Why the AVL x42-plugins Drum Kits and DrumGizmo Rock
If you’re running Ubuntu Studio, you already know it ships with an impressive suite of pro-audio tools ready to go out of the box. But one feature that deserves far more attention is the collection of drum kits included with the x42-plugins—especially when paired with optional DrumGizmo support. Together, they deliver incredibly realistic, hard-hitting drum sounds that rival paid libraries. For Linux musicians, these built-in kits are an absolute powerhouse.

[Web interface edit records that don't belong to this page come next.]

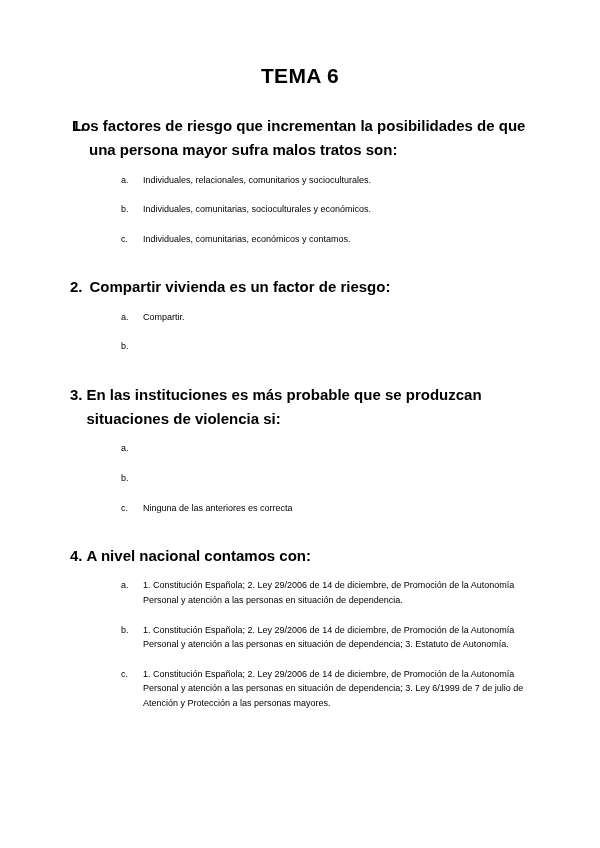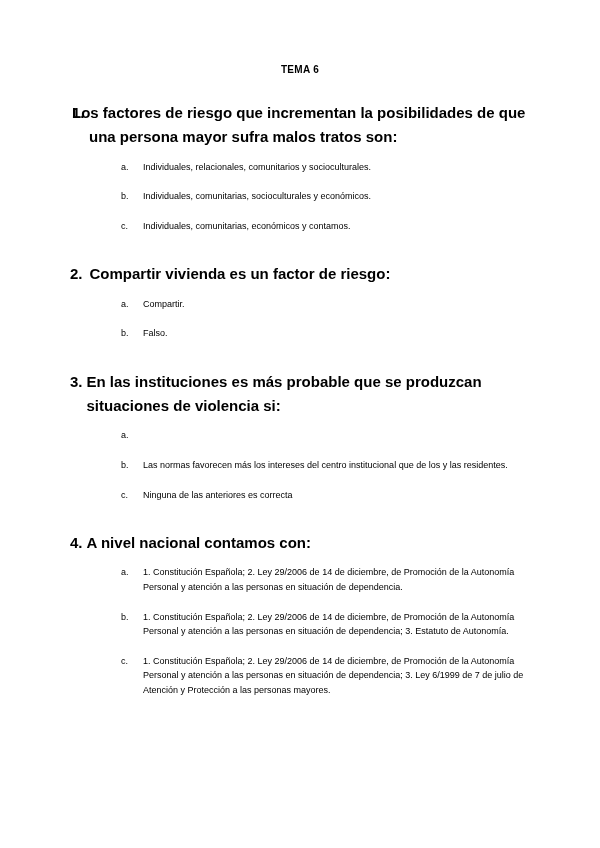--- a/index.html
+++ b/index.html
@@ -24,7 +24,7 @@
   }
   .doc-title {
     text-align: center;
-    font-size: 10px;
+    font-size: 21px;
     font-weight: bold;
     letter-spacing: 0.3px;
     margin: 8px 0 26px 0;

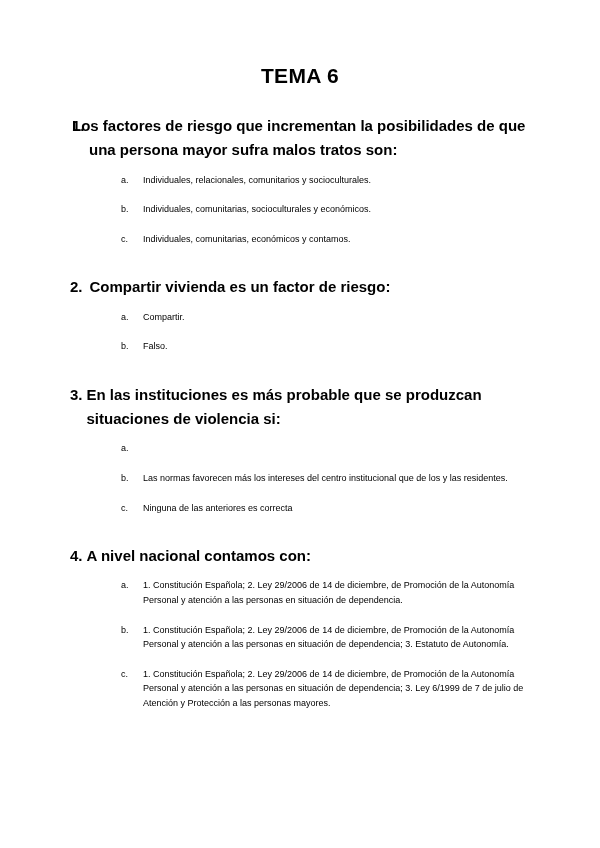--- a/index.html
+++ b/index.html
@@ -113,7 +113,6 @@
       </div>
       <div class="option">
         <span class="opt-letter">b.</span>
-        <span class="opt-text">Falso.</span>
       </div>
     </div>
   </div>

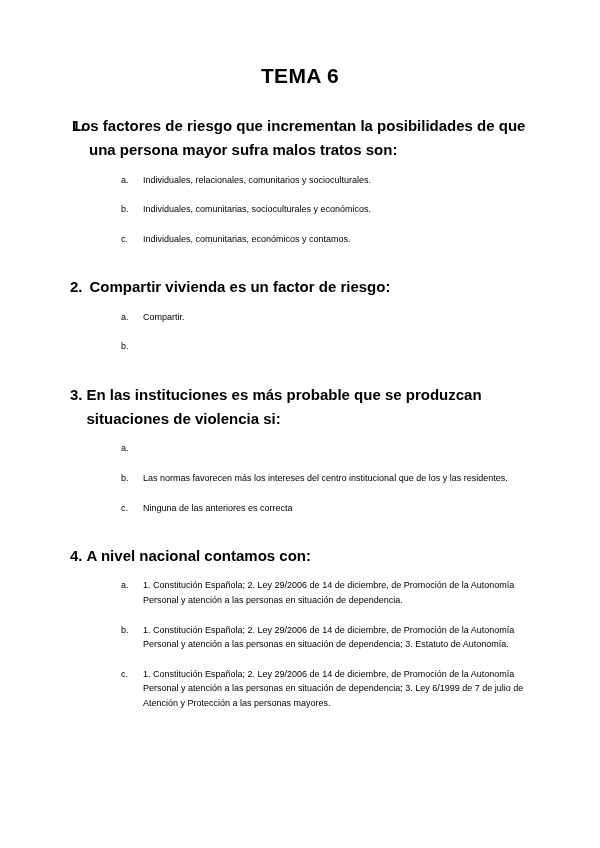--- a/index.html
+++ b/index.html
@@ -130,7 +130,6 @@
       </div>
       <div class="option">
         <span class="opt-letter">b.</span>
-        <span class="opt-text">Las normas favorecen más los intereses del centro institucional que de los y las residentes.</span>
       </div>
       <div class="option">
         <span class="opt-letter">c.</span>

x42-plugins: Criminally Underrated Drum Goodness
The drum kits bundled with x42-plugins are tight, clean, and engineered with the kind of precision that makes you double-check they’re actually free. The samples punch through a mix without excessive tweaking, which is exactly what you want when inspiration strikes at 2AM and you need something that just works.

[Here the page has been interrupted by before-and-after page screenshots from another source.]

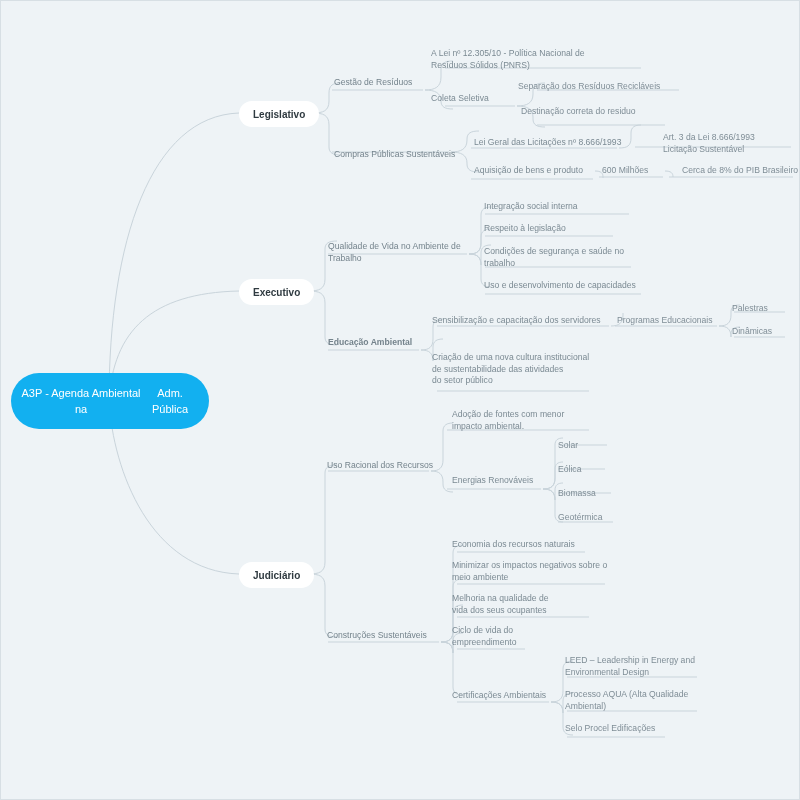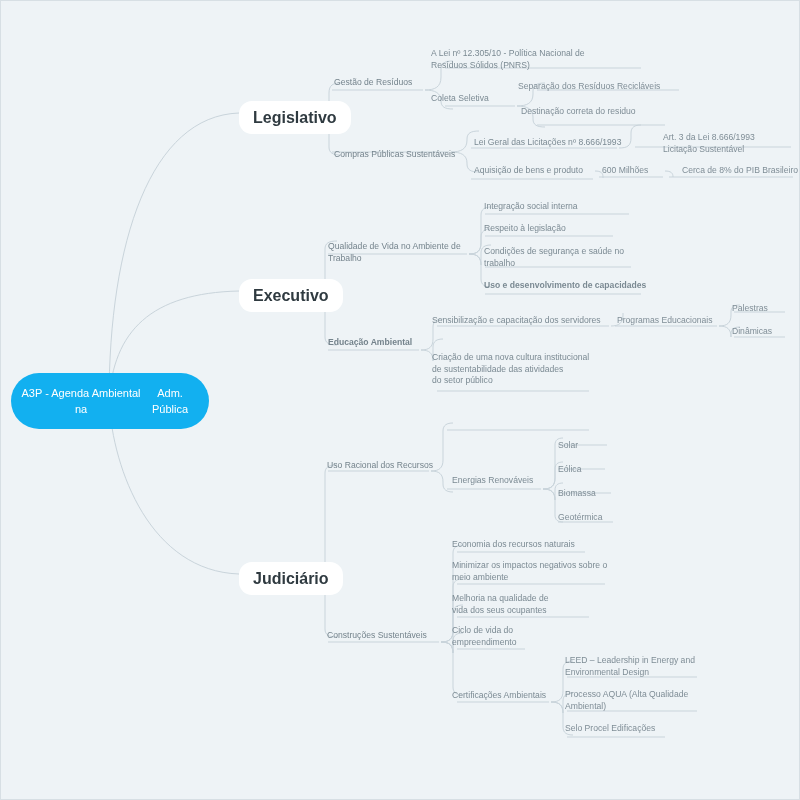--- a/index.html
+++ b/index.html
@@ -40,10 +40,10 @@
   .branch{
     background:#ffffff;
     border-radius:13px;
-    height:33px;
+    height:26px;
     display:flex;align-items:center;justify-content:center;
     color:#2f3a40;
-    font-size:16px;
+    font-size:10px;
     font-weight:bold;
     padding:0 14px;
     white-space:nowrap;

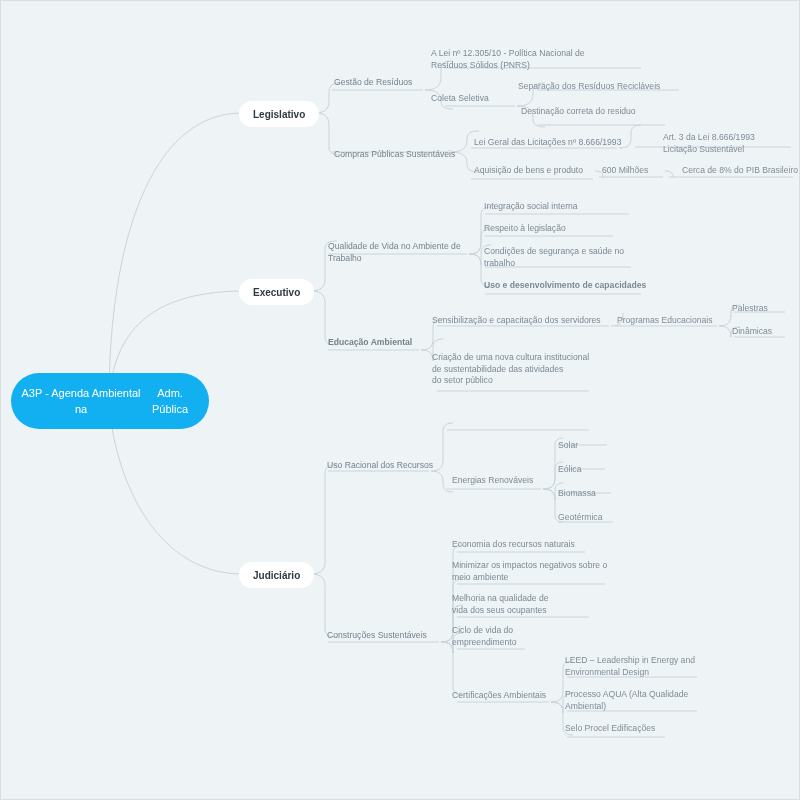--- a/index.html
+++ b/index.html
@@ -218,7 +218,7 @@
   <div class="node topic lvl3" style="left:483px;top:245px;">Condições de segurança e saúde no
 trabalho</div>
 
-  <div class="node topic lvl3" style="left:483px;top:279px;font-weight:bold;">Uso e desenvolvimento de capacidades</div>
+  <div class="node topic lvl3" style="left:483px;top:279px;">Uso e desenvolvimento de capacidades</div>
 
   <div class="node topic lvl2" style="left:327px;top:336px;font-weight:bold;">Educação Ambiental</div>
 

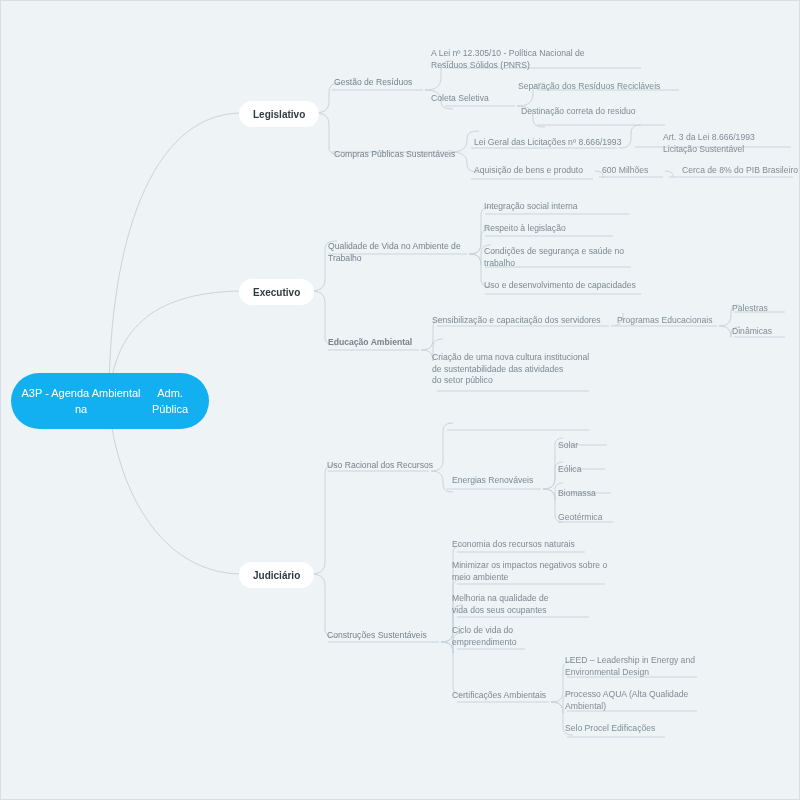--- a/index.html
+++ b/index.html
@@ -236,6 +236,8 @@
 
   <div class="node topic lvl2" style="left:326px;top:459px;">Uso Racional dos Recursos</div>
 
+  <div class="node topic lvl3" style="left:451px;top:408px;">Adoção de fontes com menor
+impacto ambiental.</div>
 
   <div class="node topic lvl3" style="left:451px;top:474px;">Energias Renováveis</div>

They load instantly, don’t hog your CPU, and are designed with Linux audio in mind — no weird wrappers, no compatibility hacks, no “pray and reload JACK again” energy. Just pure, reliable sound.
https://x42-plugins.com/x42/x42-avldrums
DrumGizmo: The Deep-Dive Option
If you want something more detailed — multi-channel, multi-mic, velocity-layered realism — Ubuntu Studio makes it easy to bring in DrumGizmo. This is where things get almost absurdly powerful:
- Each kit is like its own acoustically captured world
- True multi-mic setups let you route snare, kick, overheads, room mics, etc.
- You can shape your drum mix like you would with a real studio recording
For an open-source ecosystem, this level of depth borders on wizardry.
Meanwhile… MT Power Drum Kit on Linux
Now here’s where the experience takes a turn.
MT Power Drum Kit is popular, sure — but despite the website hinting at Linux compatibility, you quickly discover the truth: it doesn’t run natively. You need WINE and yabridge to make it happen.
And look, WINE and yabridge are incredible tools when you need them… but getting them dialed in can feel like assembling a jet engine blindfolded while the manual is written in another language. For a drum plugin? Personally, that’s a level of effort that wildly exceeds the payoff.
Let’s just say the time investment required is… not my idea of fun, and leave it at that.
The Bottom Line
If you’re on Ubuntu Studio, the x42-plugins drum kits and optional DrumGizmo support give you:
- Native Linux compatibility
- Zero drama
- Professional, mix-ready sounds
- A workflow that respects your time and creativity
And best of all: you spend your time making music, not troubleshooting.
So yeah — I’ll happily take x42-plugins and DrumGizmo any day. Linux audio has never been better, and honestly, it feels great to use tools that respect both the system and the musician using it.